--- THE DATA ---

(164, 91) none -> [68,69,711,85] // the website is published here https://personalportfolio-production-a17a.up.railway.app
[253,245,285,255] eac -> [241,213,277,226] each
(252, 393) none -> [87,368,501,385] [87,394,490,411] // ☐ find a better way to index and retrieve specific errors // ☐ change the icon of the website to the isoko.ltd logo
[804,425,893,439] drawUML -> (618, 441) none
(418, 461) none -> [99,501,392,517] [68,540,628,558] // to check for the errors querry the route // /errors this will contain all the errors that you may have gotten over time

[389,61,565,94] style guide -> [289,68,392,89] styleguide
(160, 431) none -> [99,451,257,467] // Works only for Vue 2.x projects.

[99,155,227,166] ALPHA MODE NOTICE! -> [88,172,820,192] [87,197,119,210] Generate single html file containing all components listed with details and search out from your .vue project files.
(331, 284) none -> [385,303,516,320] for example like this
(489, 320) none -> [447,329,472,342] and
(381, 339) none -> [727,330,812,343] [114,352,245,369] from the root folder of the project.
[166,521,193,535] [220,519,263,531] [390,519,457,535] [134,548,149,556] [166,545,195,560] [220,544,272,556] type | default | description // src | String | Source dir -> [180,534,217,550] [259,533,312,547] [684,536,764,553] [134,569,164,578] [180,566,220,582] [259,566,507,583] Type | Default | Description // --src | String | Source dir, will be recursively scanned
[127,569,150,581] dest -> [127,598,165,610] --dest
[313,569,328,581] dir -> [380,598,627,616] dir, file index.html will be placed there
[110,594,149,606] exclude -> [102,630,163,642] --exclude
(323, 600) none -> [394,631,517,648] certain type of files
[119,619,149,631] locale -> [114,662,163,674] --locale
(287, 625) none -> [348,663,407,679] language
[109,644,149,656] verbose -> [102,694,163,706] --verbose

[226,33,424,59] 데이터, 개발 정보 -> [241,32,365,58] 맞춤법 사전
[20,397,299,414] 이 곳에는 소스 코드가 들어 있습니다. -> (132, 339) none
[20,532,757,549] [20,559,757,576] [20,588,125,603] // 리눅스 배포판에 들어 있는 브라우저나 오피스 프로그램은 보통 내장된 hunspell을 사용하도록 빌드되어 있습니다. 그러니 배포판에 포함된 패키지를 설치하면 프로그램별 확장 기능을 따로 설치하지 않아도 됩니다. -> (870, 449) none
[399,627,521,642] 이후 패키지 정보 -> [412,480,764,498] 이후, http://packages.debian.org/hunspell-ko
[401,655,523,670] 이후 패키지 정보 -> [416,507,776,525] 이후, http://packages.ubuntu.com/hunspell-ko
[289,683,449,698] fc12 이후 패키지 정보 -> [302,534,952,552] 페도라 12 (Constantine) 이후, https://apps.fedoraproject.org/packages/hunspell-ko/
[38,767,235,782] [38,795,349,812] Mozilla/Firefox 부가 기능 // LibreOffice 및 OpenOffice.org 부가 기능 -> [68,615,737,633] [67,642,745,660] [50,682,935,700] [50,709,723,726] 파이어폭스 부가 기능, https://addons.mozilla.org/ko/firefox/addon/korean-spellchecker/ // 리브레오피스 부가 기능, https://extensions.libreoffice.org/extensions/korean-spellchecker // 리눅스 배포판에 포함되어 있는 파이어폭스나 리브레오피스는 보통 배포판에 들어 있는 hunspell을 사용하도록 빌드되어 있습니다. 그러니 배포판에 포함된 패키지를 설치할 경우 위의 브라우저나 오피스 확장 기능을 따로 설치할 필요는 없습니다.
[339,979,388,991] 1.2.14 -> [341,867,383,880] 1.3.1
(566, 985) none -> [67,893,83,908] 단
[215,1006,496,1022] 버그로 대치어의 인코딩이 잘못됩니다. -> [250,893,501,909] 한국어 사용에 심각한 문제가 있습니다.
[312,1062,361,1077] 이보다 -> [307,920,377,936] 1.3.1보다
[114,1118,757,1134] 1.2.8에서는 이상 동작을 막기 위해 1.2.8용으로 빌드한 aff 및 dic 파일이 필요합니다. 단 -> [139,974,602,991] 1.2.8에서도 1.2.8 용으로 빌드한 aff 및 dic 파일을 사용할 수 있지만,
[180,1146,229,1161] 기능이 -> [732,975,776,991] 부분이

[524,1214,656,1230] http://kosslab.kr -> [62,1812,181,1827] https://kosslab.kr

---

ACTIVITY: Please give all the lines above again, exactly as they read.

SOLUTION FOR THIS PROBLEM:
(164, 91) none -> [68,69,711,85] // the website is published here https://personalportfolio-production-a17a.up.railway.app
[253,245,285,255] eac -> [241,213,277,226] each
(252, 393) none -> [87,368,501,385] [87,394,490,411] // ☐ find a better way to index and retrieve specific errors // ☐ change the icon of the website to the isoko.ltd logo
[804,425,893,439] drawUML -> (618, 441) none
(418, 461) none -> [99,501,392,517] [68,540,628,558] // to check for the errors querry the route // /errors this will contain all the errors that you may have gotten over time

[389,61,565,94] style guide -> [289,68,392,89] styleguide
(160, 431) none -> [99,451,257,467] // Works only for Vue 2.x projects.

[99,155,227,166] ALPHA MODE NOTICE! -> [88,172,820,192] [87,197,119,210] Generate single html file containing all components listed with details and search out from your .vue project files.
(331, 284) none -> [385,303,516,320] for example like this
(489, 320) none -> [447,329,472,342] and
(381, 339) none -> [727,330,812,343] [114,352,245,369] from the root folder of the project.
[166,521,193,535] [220,519,263,531] [390,519,457,535] [134,548,149,556] [166,545,195,560] [220,544,272,556] type | default | description // src | String | Source dir -> [180,534,217,550] [259,533,312,547] [684,536,764,553] [134,569,164,578] [180,566,220,582] [259,566,507,583] Type | Default | Description // --src | String | Source dir, will be recursively scanned
[127,569,150,581] dest -> [127,598,165,610] --dest
[313,569,328,581] dir -> [380,598,627,616] dir, file index.html will be placed there
[110,594,149,606] exclude -> [102,630,163,642] --exclude
(323, 600) none -> [394,631,517,648] certain type of files
[119,619,149,631] locale -> [114,662,163,674] --locale
(287, 625) none -> [348,663,407,679] language
[109,644,149,656] verbose -> [102,694,163,706] --verbose

[226,33,424,59] 데이터, 개발 정보 -> [241,32,365,58] 맞춤법 사전
[20,397,299,414] 이 곳에는 소스 코드가 들어 있습니다. -> (132, 339) none
[20,532,757,549] [20,559,757,576] [20,588,125,603] // 리눅스 배포판에 들어 있는 브라우저나 오피스 프로그램은 보통 내장된 hunspell을 사용하도록 빌드되어 있습니다. 그러니 배포판에 포함된 패키지를 설치하면 프로그램별 확장 기능을 따로 설치하지 않아도 됩니다. -> (870, 449) none
[399,627,521,642] 이후 패키지 정보 -> [412,480,764,498] 이후, http://packages.debian.org/hunspell-ko
[401,655,523,670] 이후 패키지 정보 -> [416,507,776,525] 이후, http://packages.ubuntu.com/hunspell-ko
[289,683,449,698] fc12 이후 패키지 정보 -> [302,534,952,552] 페도라 12 (Constantine) 이후, https://apps.fedoraproject.org/packages/hunspell-ko/
[38,767,235,782] [38,795,349,812] Mozilla/Firefox 부가 기능 // LibreOffice 및 OpenOffice.org 부가 기능 -> [68,615,737,633] [67,642,745,660] [50,682,935,700] [50,709,723,726] 파이어폭스 부가 기능, https://addons.mozilla.org/ko/firefox/addon/korean-spellchecker/ // 리브레오피스 부가 기능, https://extensions.libreoffice.org/extensions/korean-spellchecker // 리눅스 배포판에 포함되어 있는 파이어폭스나 리브레오피스는 보통 배포판에 들어 있는 hunspell을 사용하도록 빌드되어 있습니다. 그러니 배포판에 포함된 패키지를 설치할 경우 위의 브라우저나 오피스 확장 기능을 따로 설치할 필요는 없습니다.
[339,979,388,991] 1.2.14 -> [341,867,383,880] 1.3.1
(566, 985) none -> [67,893,83,908] 단
[215,1006,496,1022] 버그로 대치어의 인코딩이 잘못됩니다. -> [250,893,501,909] 한국어 사용에 심각한 문제가 있습니다.
[312,1062,361,1077] 이보다 -> [307,920,377,936] 1.3.1보다
[114,1118,757,1134] 1.2.8에서는 이상 동작을 막기 위해 1.2.8용으로 빌드한 aff 및 dic 파일이 필요합니다. 단 -> [139,974,602,991] 1.2.8에서도 1.2.8 용으로 빌드한 aff 및 dic 파일을 사용할 수 있지만,
[180,1146,229,1161] 기능이 -> [732,975,776,991] 부분이

[524,1214,656,1230] http://kosslab.kr -> [62,1812,181,1827] https://kosslab.kr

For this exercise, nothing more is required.